Thursday, August 22, 2013

McKay's Soundscapes

After yesterday, I dived right in to the soundworld of Tristan McKay. He has an amazing way of making you want to go on dangerous expeditions with the music he writes. Take a minute to visit his page and read his bio. Meanwhile, I'll be getting lost in Tristan's remote icy soundscape inspired by the 1914 shipwreck of an Englishman named Ernest Shackleton. (**Spoiler Alert** After being shipwrecked and spending weeks looking for help in the Antarctic, ever single man on the voyage is rescued). 

Tristan McKay
Tristan McKay
Tristan is a composer after my heart with his multimedia composition Haiku. While the very clear *Varese-esque feel is rockin,  I just love  the composition. I mean, have you even seen the score? Following along with a recording hasn't been this fun since...I can't remember. I'm strongly tempted to print it out and draw pictures of penguins engaging the travelers in a bloody battle or a walrus slapping someone in the face. But on a serious note, the symbols are indicative of musical gestures, pitch-agnostic. It's fun to correlate the drawings with certain effects. Especially the middle where there's a glimpse of traditional notation and it explodes back into semi-random lines and figures.

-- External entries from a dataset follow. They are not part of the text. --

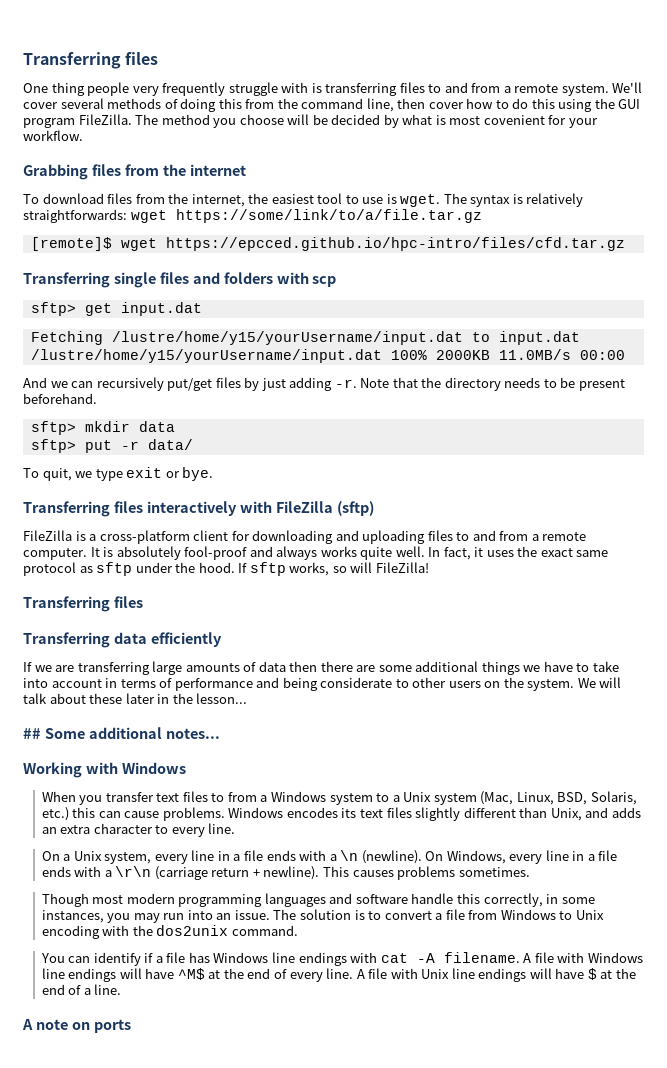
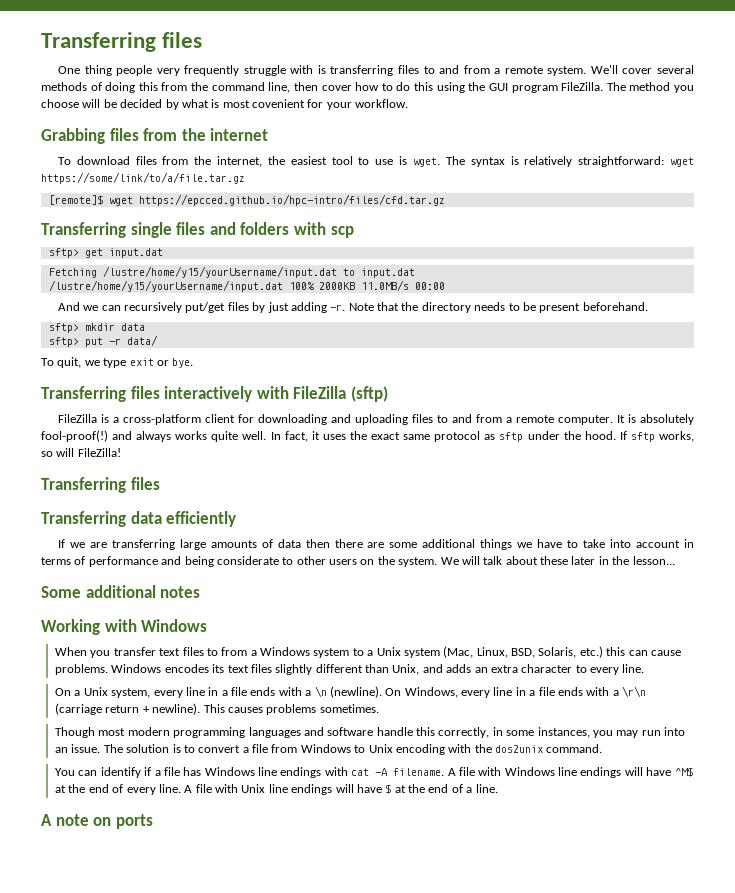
[23,209,127,223] straightforwards: -> [578,156,665,167] straightforward:
[184,546,248,560] fool-proof -> [41,430,108,442] fool-proof(!)
[23,728,41,739] ## -> (675, 560) none
[165,728,220,739] notes... -> [160,586,201,598] notes

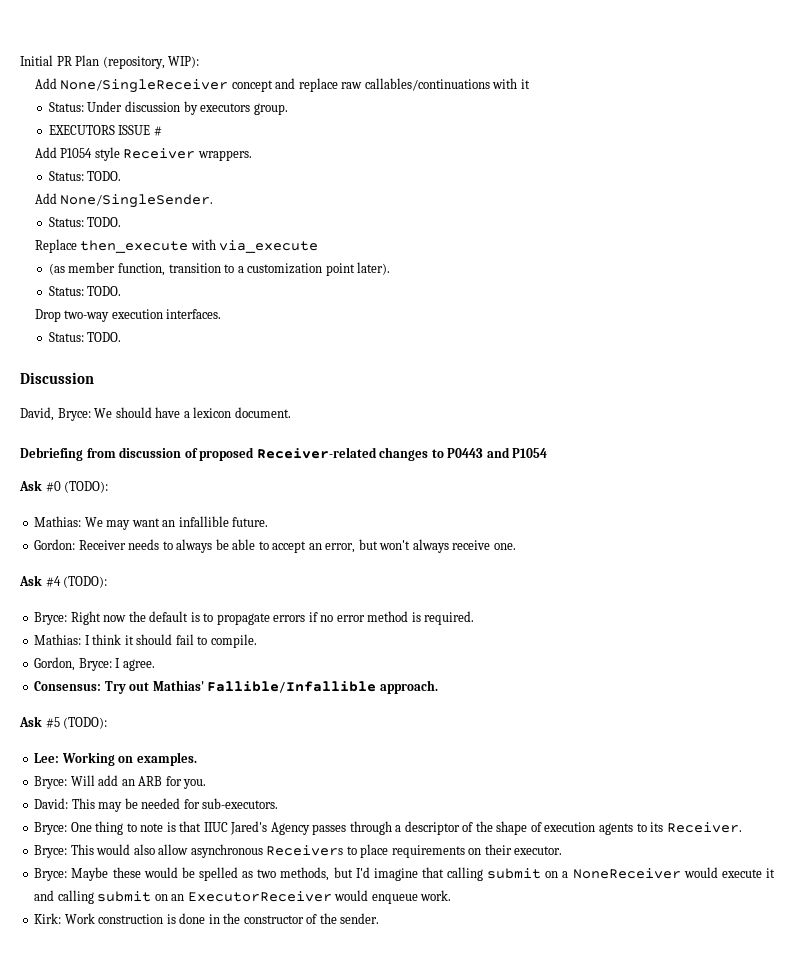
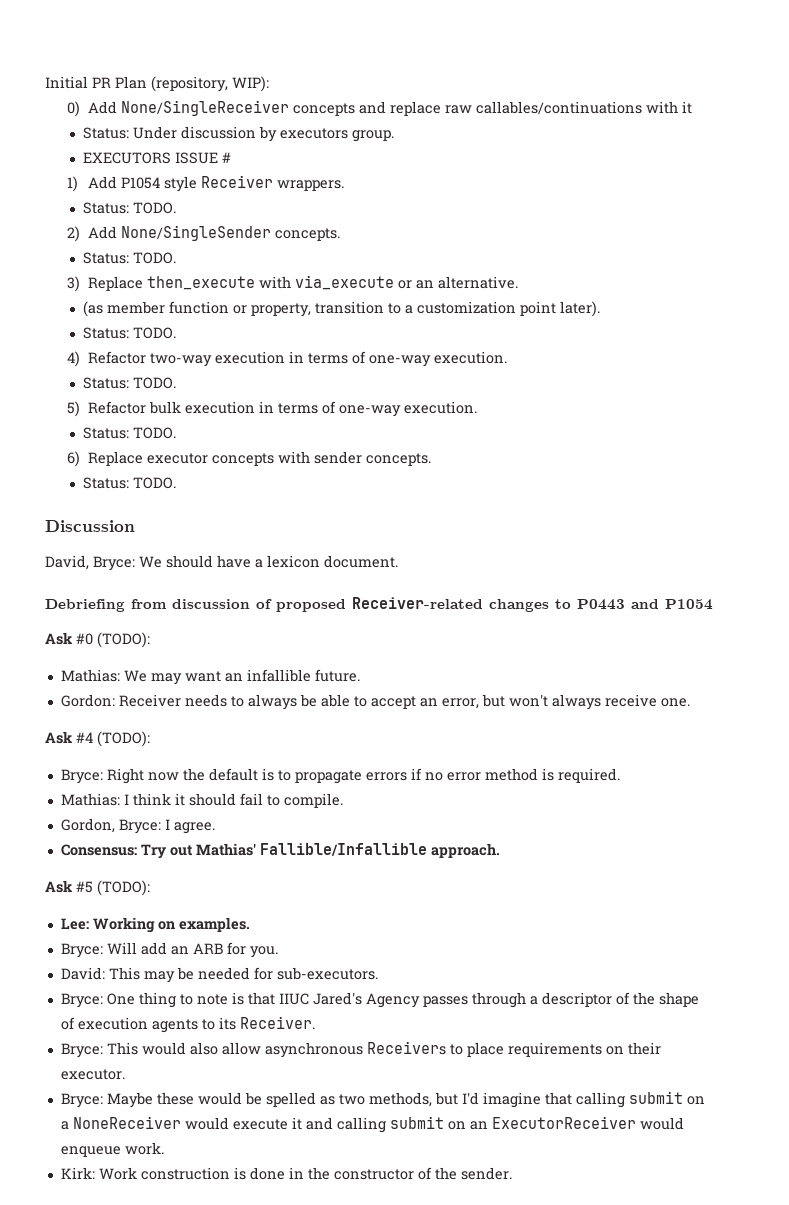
(200, 62) none -> [66,101,80,117] 0)
[231,80,273,92] concept -> [293,103,356,116] concepts
(162, 131) none -> [66,176,78,192] 1)
[34,193,214,208] [48,217,122,227] Add None/SingleSender. // Status: TODO. // -> [66,225,341,242] [82,252,176,264] [66,276,80,292] 2) Add None/SingleSender concepts. // Status: TODO. // 3)
(319, 246) none -> [398,276,519,289] or an alternative.
[117,263,165,276] function, -> [168,301,311,317] function or property,
[34,309,222,322] Drop two-way execution interfaces. -> [66,351,508,367] [82,377,176,389] [66,401,478,417] [82,427,176,439] [66,451,432,467] 4) Refactor two-way execution in terms of one-way execution. // Status: TODO. // 5) Refactor bulk execution in terms of one-way execution. // Status: TODO. // 6) Replace executor concepts with sender concepts.

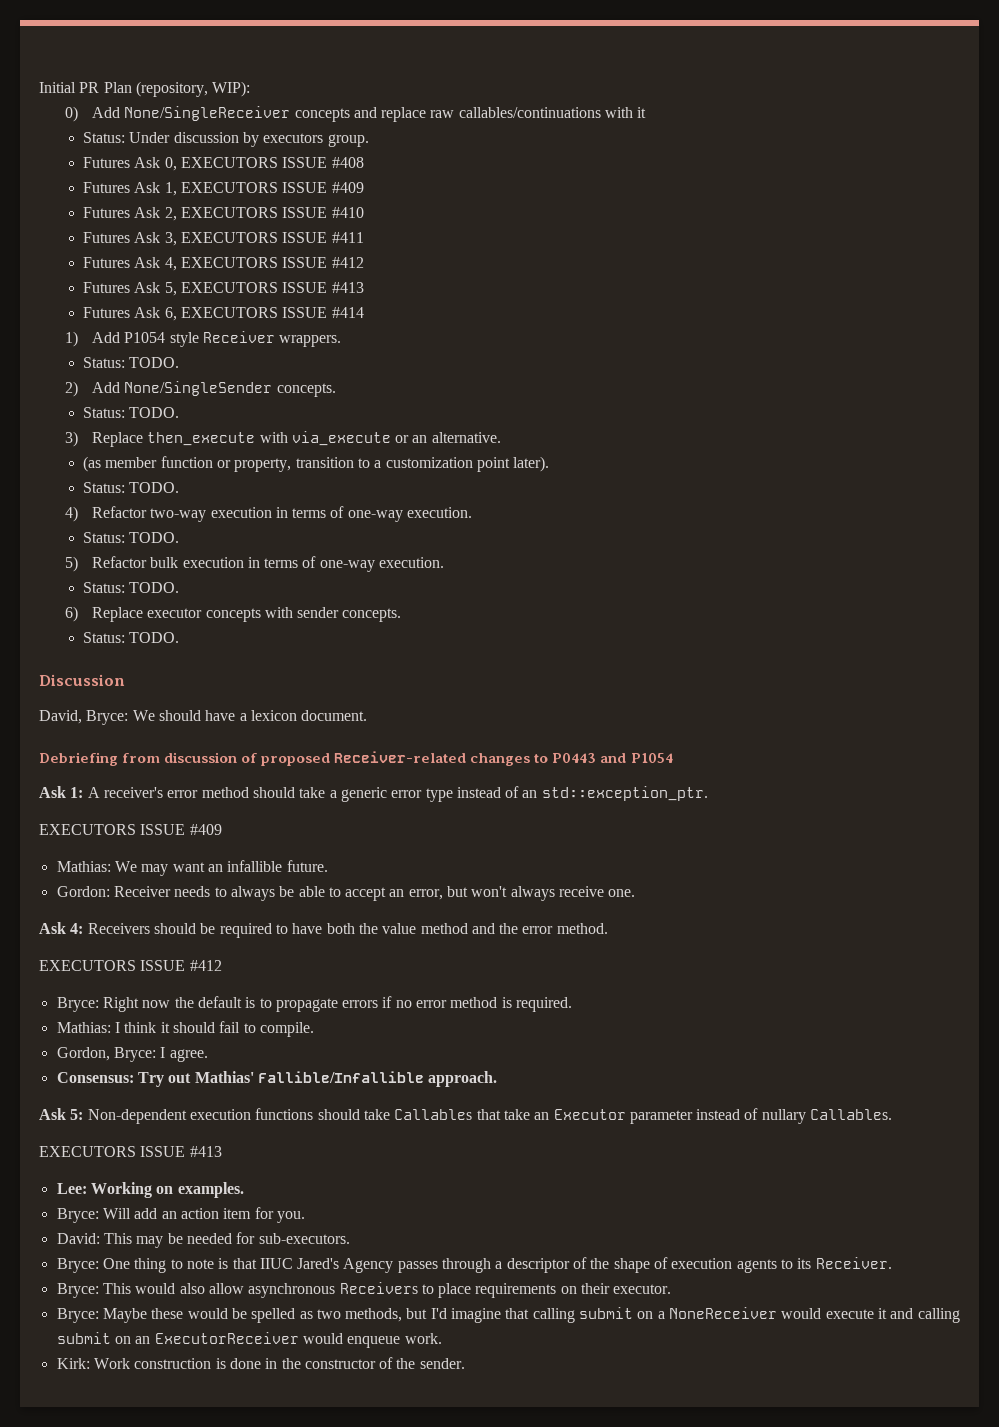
[82,152,231,164] EXECUTORS ISSUE # -> [83,157,364,171] [83,182,364,196] [83,207,364,221] [83,232,364,246] [83,257,364,271] [83,282,364,296] [83,307,364,321] Futures Ask 0, EXECUTORS ISSUE #408 // Futures Ask 1, EXECUTORS ISSUE #409 // Futures Ask 2, EXECUTORS ISSUE #410 // Futures Ask 3, EXECUTORS ISSUE #411 // Futures Ask 4, EXECUTORS ISSUE #412 // Futures Ask 5, EXECUTORS ISSUE #413 // Futures Ask 6, EXECUTORS ISSUE #414
[76,632,150,648] #0 (TODO): -> [70,786,708,802] [39,824,222,835] 1: A receiver's error method should take a generic error type instead of an std::exception_ptr. // EXECUTORS ISSUE #409
[76,731,150,747] #4 (TODO): -> [70,923,608,938] [39,960,222,971] 4: Receivers should be required to have both the value method and the error method. // EXECUTORS ISSUE #412
[76,880,150,896] #5 (TODO): -> [70,1108,893,1124] [39,1146,222,1157] 5: Non-dependent execution functions should take Callables that take an Executor parameter instead of nullary Callables. // EXECUTORS ISSUE #413
[192,943,223,954] ARB -> [180,1208,252,1219] action item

Also worth adding, Tristan graciously gives a futuristic steam-punk redux of the whole affair with his short but awesome album Shackleton Gray, whose cover character looks kinda like a cross between Joel and Booker DeWitt (shout out, gamers!) Because what Shacketon's crew lacked was a soundtrack for when they battle mechanized enemies while smuggling a girl around.

*Don't know who Varese is? Explore and be amazed. You're welcome.